The yaffs list does indeed seem iffy at present (maybe for the last few days).
> We are planning to include NAND flash on a Linux/PPC based processor
> board we are developing and are considering using YAFFS. Nick didn't
> mention a list archive so I will take the liberty of asking you a few
> questions directly.
>
> The the paper on the web site was a bit sketchy on details for the
> mount times. Do you have an estimate for how long it would take to
> scan/mount a 256MB YAFFS partition? I assume this task is I/O bound
> so it should be dependent mainly on the read and access times. Do you
> know of any PCI cards which might provide register access to NAND
> flash? It would be useful for testing before our target hardware is
> built.
It is indeed difficult to give anything but vague answers. I personally have
not run YAFFS on real NAND under Linux. I have only used it with WinCE. I
expect similar performance for the scanning though.
The systems I have been playing with use 512MB of NAND as 4x128 parts,
running YAFFS1. We get fully booted (ie loading a 12MB image, boot, and mount
YAFFS) in under a minute. I'd have to pull out a stopwatch to give you a
better breakdown.
Scanning is really a function of how fast you can read the chunk tags.

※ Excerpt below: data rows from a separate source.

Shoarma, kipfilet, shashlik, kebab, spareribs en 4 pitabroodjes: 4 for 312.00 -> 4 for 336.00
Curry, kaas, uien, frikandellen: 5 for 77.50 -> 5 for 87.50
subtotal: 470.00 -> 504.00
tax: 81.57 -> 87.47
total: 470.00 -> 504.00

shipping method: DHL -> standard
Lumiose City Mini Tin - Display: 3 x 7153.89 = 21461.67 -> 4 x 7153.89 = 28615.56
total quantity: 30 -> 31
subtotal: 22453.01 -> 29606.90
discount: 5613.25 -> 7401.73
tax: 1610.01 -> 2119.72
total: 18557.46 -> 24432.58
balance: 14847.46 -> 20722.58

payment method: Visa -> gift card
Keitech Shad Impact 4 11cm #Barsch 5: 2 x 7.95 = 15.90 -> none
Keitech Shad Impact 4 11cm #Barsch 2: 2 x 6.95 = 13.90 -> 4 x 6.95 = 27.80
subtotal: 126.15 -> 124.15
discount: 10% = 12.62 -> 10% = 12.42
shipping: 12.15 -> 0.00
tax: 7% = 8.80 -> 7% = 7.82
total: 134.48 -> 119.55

YAFFS2 will be faster since the chunks are bigger (hence less chunks for a
given system).
Samsung MLC will be slower because these parts are slower to "seek". The 2kB
page Samsung stuff looks pretty fast, especially if you use the 16-bit
interface.
I have also sketched out a form of "checkpointing" whereby a snapshot of the
internal structures is dumped to NAND at unmount and can be read back on
mount without a full scan. This will allow very fast mounting ( ??3 secs??

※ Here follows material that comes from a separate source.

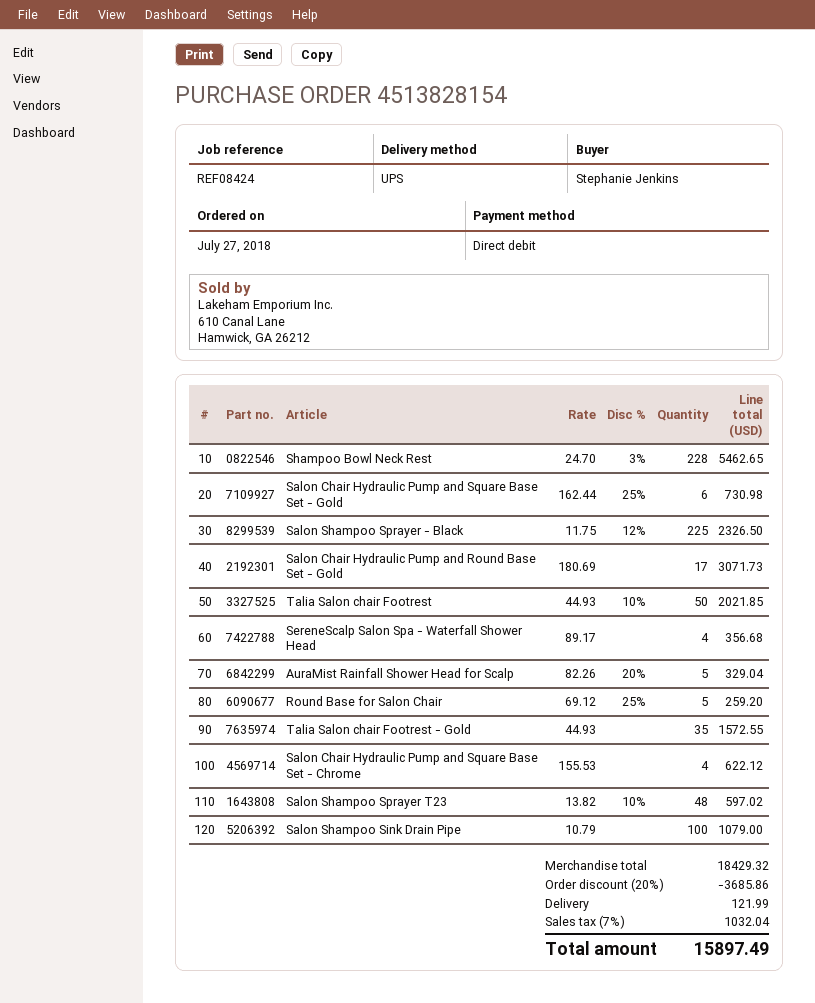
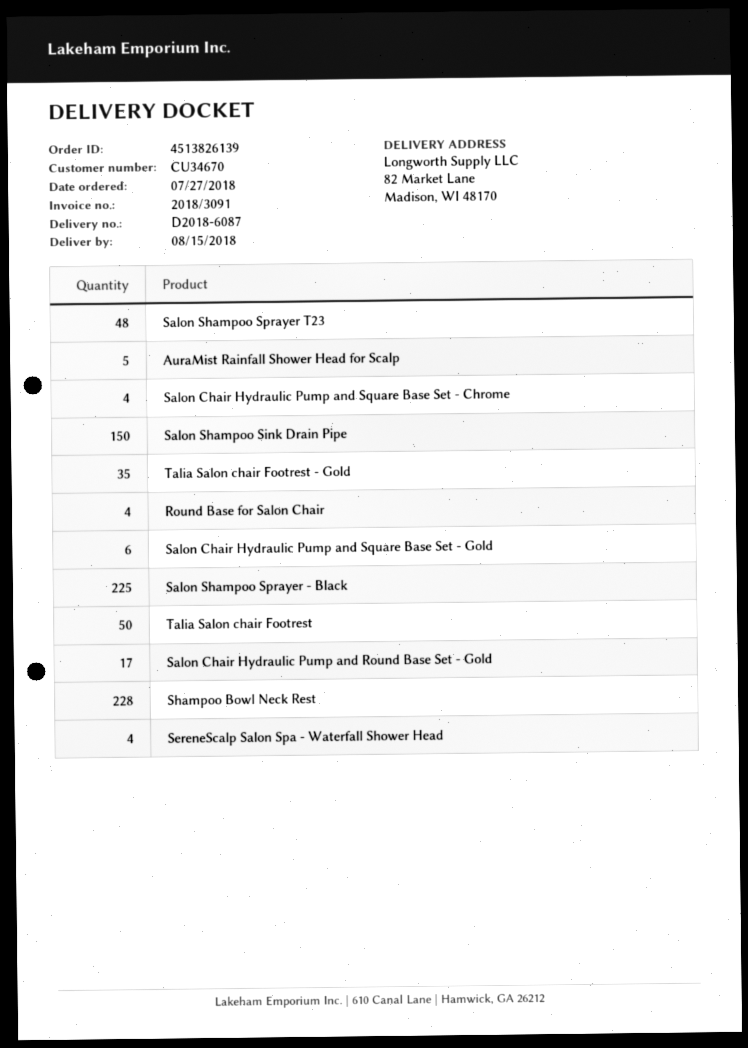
order number: 4513828154 -> 4513826139
Round Base for Salon Chair: 5 -> 4
Salon Shampoo Sink Drain Pipe: 100 -> 150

for 512MB). This has not been coded yet due to it not being a high priority.
It can be made to happen though. I have been known to reprioritise :-).
>
> Because of the rather large total storage we need (512 MB), at some
> point (perhaps not the first revision), we will most likely be using
> the next generation of flash chips which means MLC and/or large block
> parts. It looks like you plan to support these in YAFFS2. Any idea
> when that might make it to the working code stage?
>
> Thanks in advance for your response and thanks for your work on YAFFS!
The good feedback makes it all worthwhile.